If you get sick while traveling in Europe, the best thing to do is to go see a local doctor. They will be able to help you with whatever illness you have and also give you advice on what to do next. Don’t worry, if you’re American it’ll cost you a fraction of what you’re used to paying.
If you test positive for Covid, there will be steps you need to take to avoid contact with others. You may need to report your status to the local health authorities.
You should also always contact your travel insurance company. With some policies, you will be covered if you need to stay longer than planned to isolate and you must change your flight.
Passengers Travelling To European Countries from the US Should Have Travel Insurance
Passengers traveling to European countries from the USA should always have travel insurance. This is important because if anything goes wrong during your journey, you will be able to get help quickly and easily through the use of travel insurance and their 24-hour phone contacts. In some cases, it is even a requirement for entry, such as in Turkey right now. There’s talk that this trend could spread to other nations in Europe at any time to lessen the burden on their public healthcare systems from visitors.
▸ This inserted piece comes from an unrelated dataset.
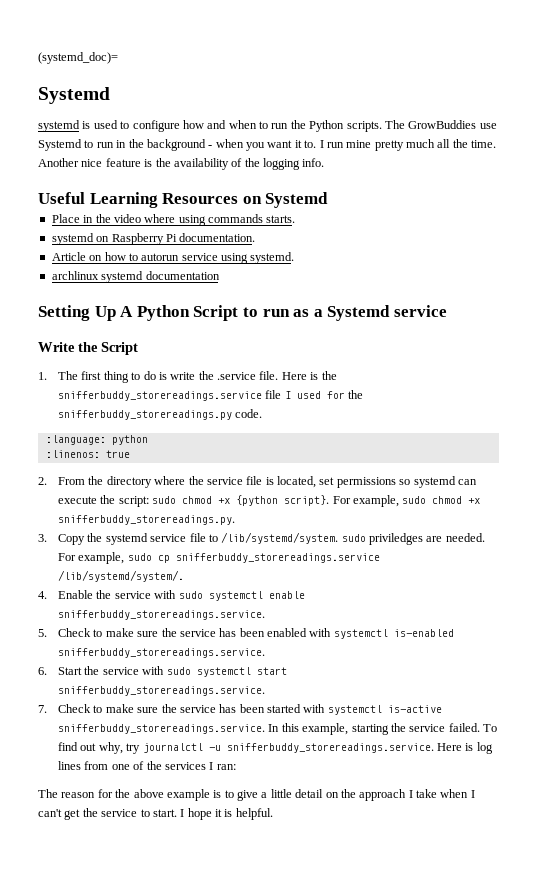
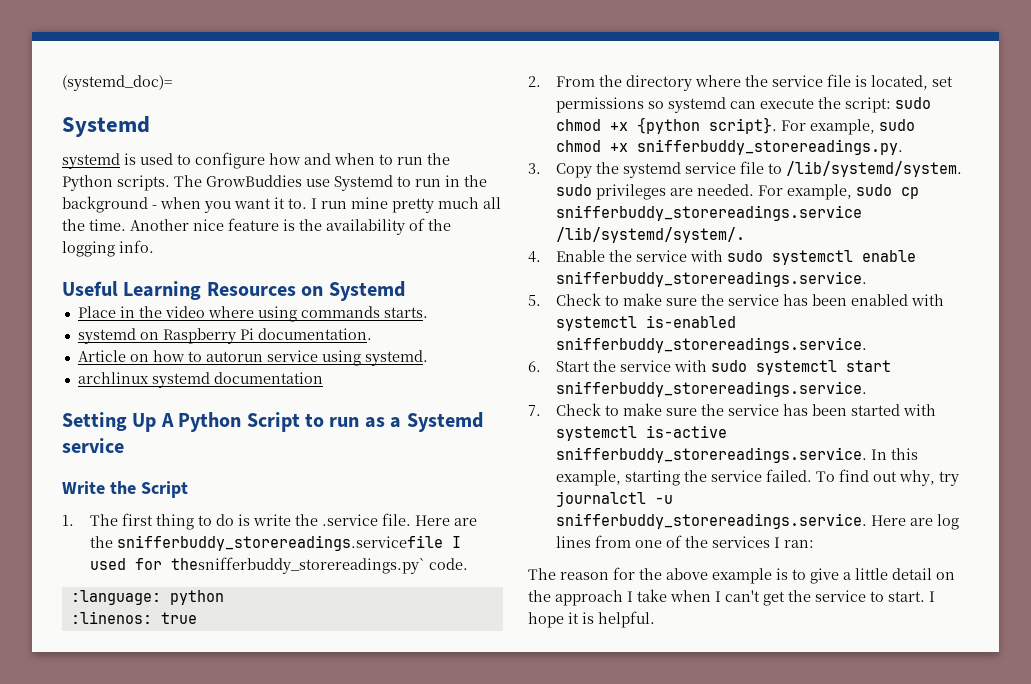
[310,371,337,380] [58,390,282,401] is the snifferbuddy_storereadings.service file -> [454,518,478,526] [90,535,444,551] are the snifferbuddy_storereadings.servicefile
[348,390,364,399] [58,410,233,420] the snifferbuddy_storereadings.py -> [171,557,426,574] thesnifferbuddy_storereadings.py`
[369,533,424,545] priviledges -> [596,184,667,200] privileges
[465,743,474,751] is -> [910,518,934,526] are

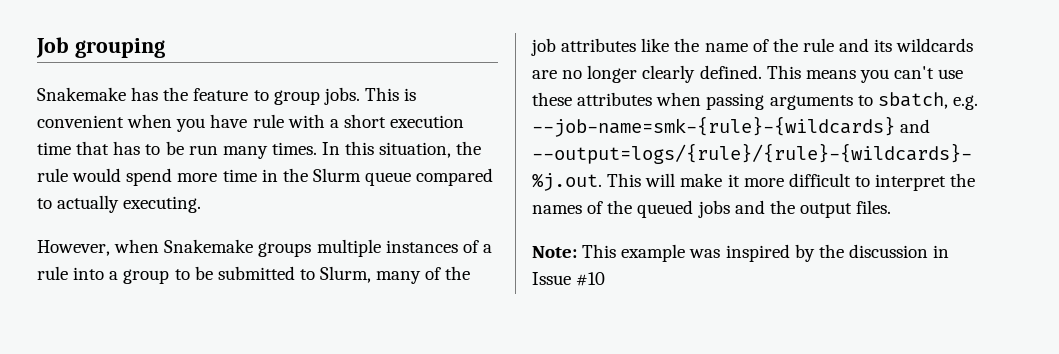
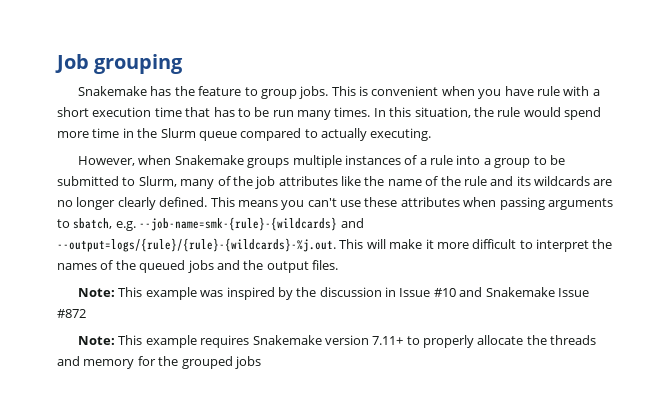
(606, 279) none -> [459,287,589,297] [57,309,86,318] [78,335,597,348] [57,356,261,369] and Snakemake Issue #872 // Note: This example requires Snakemake version 7.11+ to properly allocate the threads and memory for the grouped jobs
Keep in mind that travel insurance will also help you deal with a Covid side effect: canceled or delayed flights. With airline workers getting sick from the highly contagious Omricon variant and calling out, sometimes there are waves of flights not being able to depart because of low staff levels. Good travel insurance policies will compensate you for this or for lost luggage. We recommend our partner Allianz or if you’re a digital nomad, Safety Wing is another good option.
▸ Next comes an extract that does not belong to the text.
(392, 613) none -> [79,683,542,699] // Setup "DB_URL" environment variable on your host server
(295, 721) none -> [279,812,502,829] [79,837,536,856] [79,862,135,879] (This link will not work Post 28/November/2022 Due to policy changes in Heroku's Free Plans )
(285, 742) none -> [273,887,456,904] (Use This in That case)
Don’t let your guard down either just because you’re on vacation. Be as diligent as you would be at home with mask wearing, limiting contact with others, and keeping your distance where possible. Obviously, traveling in the warm months is less problematic than cold ones in Europe because of the ability to eat and drink outdoors.
Where Can I Go to Check Europe Travel Restrictions?
Nearly every major news site has regularly updated pages that outline specific Europe trip restrictions on a country-by-country basis. Ideally you want to check one that’s geared to your own country of residence. In other words, don’t check a UK newspaper site if you’re Canadian or American. If you’re a Brit, check The Telegraph, not The New York Times.
Most of the sites where you would check flight prices have done a good job at keeping requirements updated, so if you’re already going to Kayak, Skyscanner, or a major airline site, open a tab for the rules page while you’re there before hitting “purchase.”